Good data are scarce, and the more scientists dig, the more they seem to be debunking the assumptions upon which the Southern Cone Initiative was based. In the beginning, eliminating T. infestans was considered achievable because this vector was thought to be highly susceptible to pyrethroids and lacking the genetic variation required to develop resistance. Several groups, including Gürtler's, have disproved these assumptions. The bugs were also thought to be bad fliers and unable to re-infest from afar. Gürtler's data from Santiago del Estero, however, reveal that they can travel distances of 500–2,000 m4.

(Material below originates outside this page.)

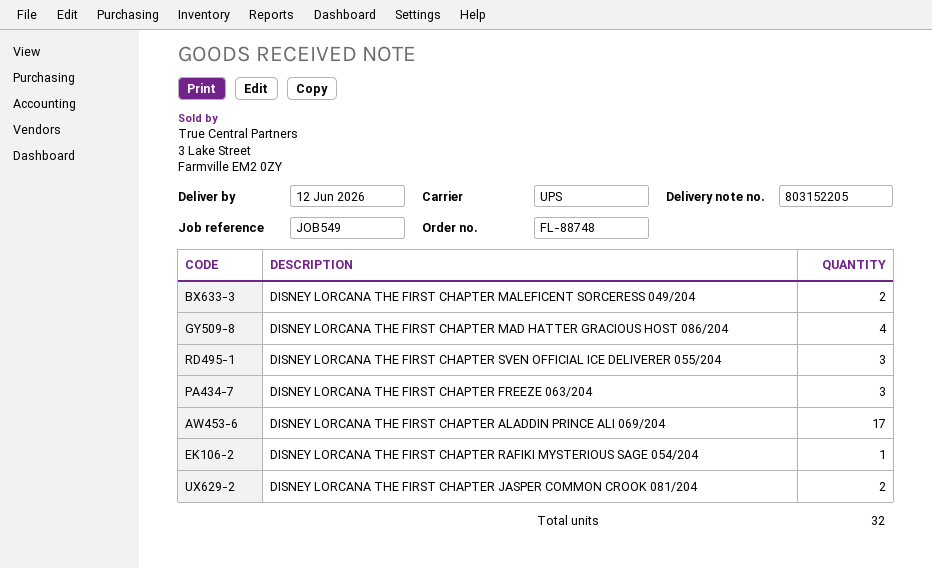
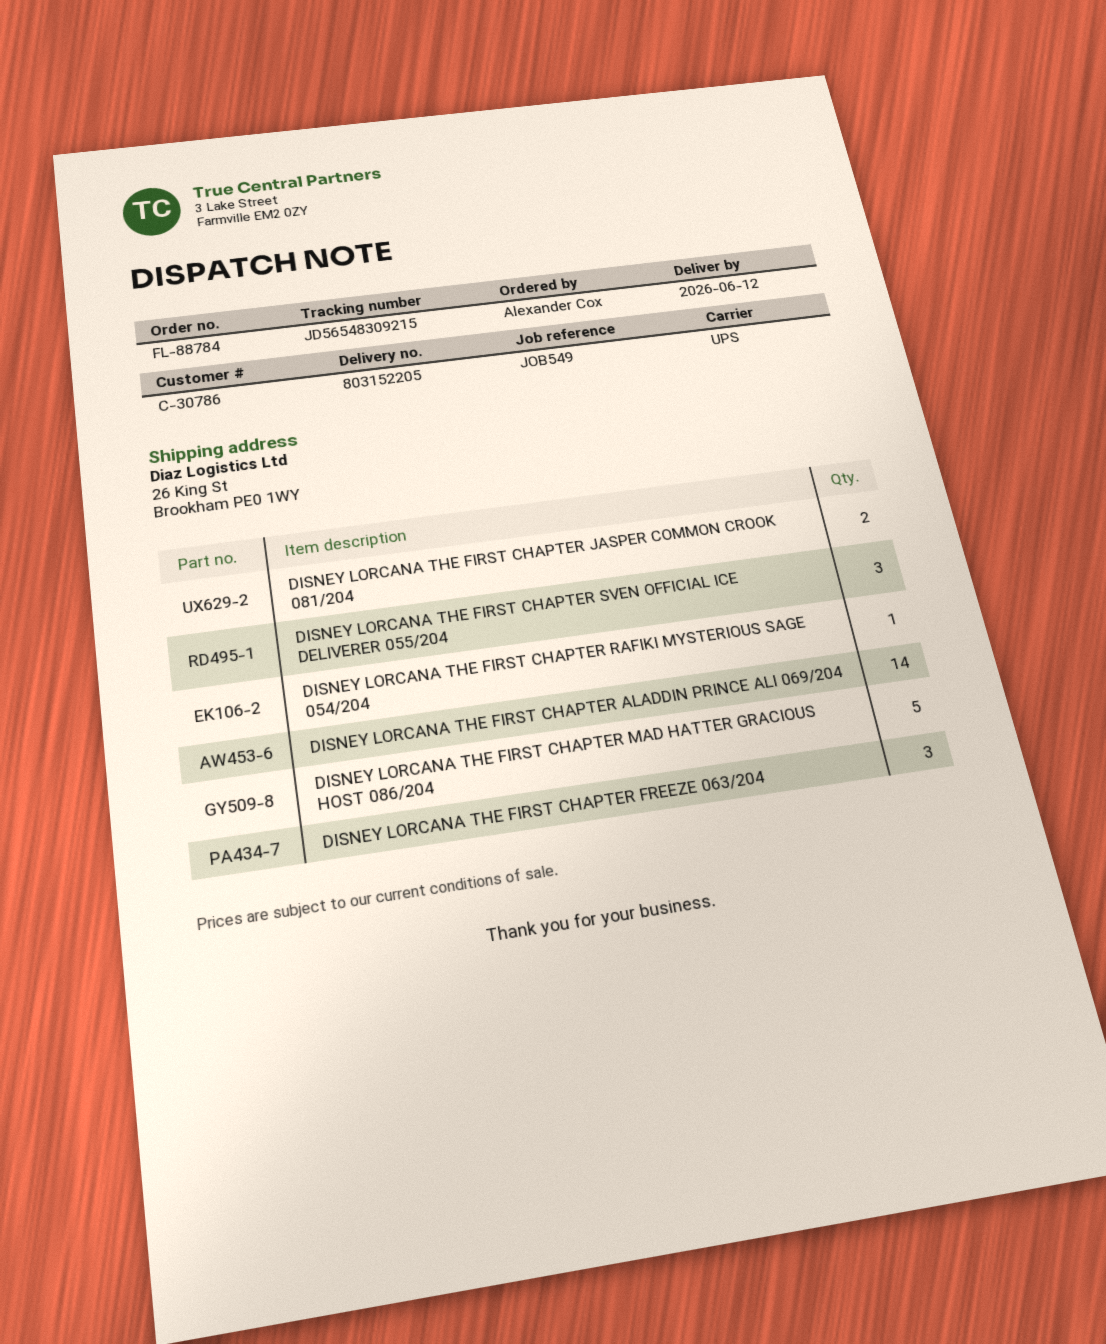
order number: FL-88748 -> FL-88784
DISNEY LORCANA THE FIRST CHAPTER MALEFICENT SORCERESS 049/204: 2 -> none
DISNEY LORCANA THE FIRST CHAPTER MAD HATTER GRACIOUS HOST 086/204: 4 -> 5
DISNEY LORCANA THE FIRST CHAPTER ALADDIN PRINCE ALI 069/204: 17 -> 14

It was also assumed that once all of the T. infestans bugs in a settlement had been eliminated, re-infestation from nearby forests was impossible. Except for a melanic version or 'dark morph' of T. infestans that lives in the Andean valleys of Bolivia, T. infestans was thought to be unable to survive and breed in the wild. Again, this is untrue. In the summers of 2006 and 2007, several members of Gürtler's group identified dark morphs in forest 40 km from the town of Fuerte Esperanza in northeast Argentina, not far from Pampa del Indio5, and 1,000 km from the Andean valleys of Bolivia. They did this by piggy-backing on a study of the local population of Amazona aestiva and Aratinga acuticaudata parrots. These birds tend to nest in hardwood trees with trunks made hollow by a fungus. When Gürtler's group placed jars containing live mice (as bait) in the trees, they recovered dark morphs of T. infestans glued to the sticky paper placed around the necks of the jars. The trapped bugs appear to be genetically much closer to the insects living in huts in Pampa del Indio than to the sylvatic dark morphs in Bolivia — suggesting that some of the re-infestation in the eastern Gran Chaco comes from non-domestic populations.

“It's just that no one looked for them before,” suggests Gürtler. Similarly, nobody thought to study urban vectors until recently — or systematically checked, after spraying campaigns, whether the bugs really did die. These revelations point to why the original Southern Cone Initiative did not work everywhere, and give some hope that programmes can be designed to reinvigorate it.

Back at Alegre's unique mud hut, Gurevitz has found T. infestans vectors in a nearby chicken coop. It is unknown whether these originated from the resistant population in the hut or flew to the coop from another house 500 m away. Gürtler, Gurevitz and Kitron drive to Alegre's house to try and find him. His wife appears. “More bugs?” she asks, disappointed. “Don't worry, we'll get rid of them. We'll be back,” promises Gurevitz.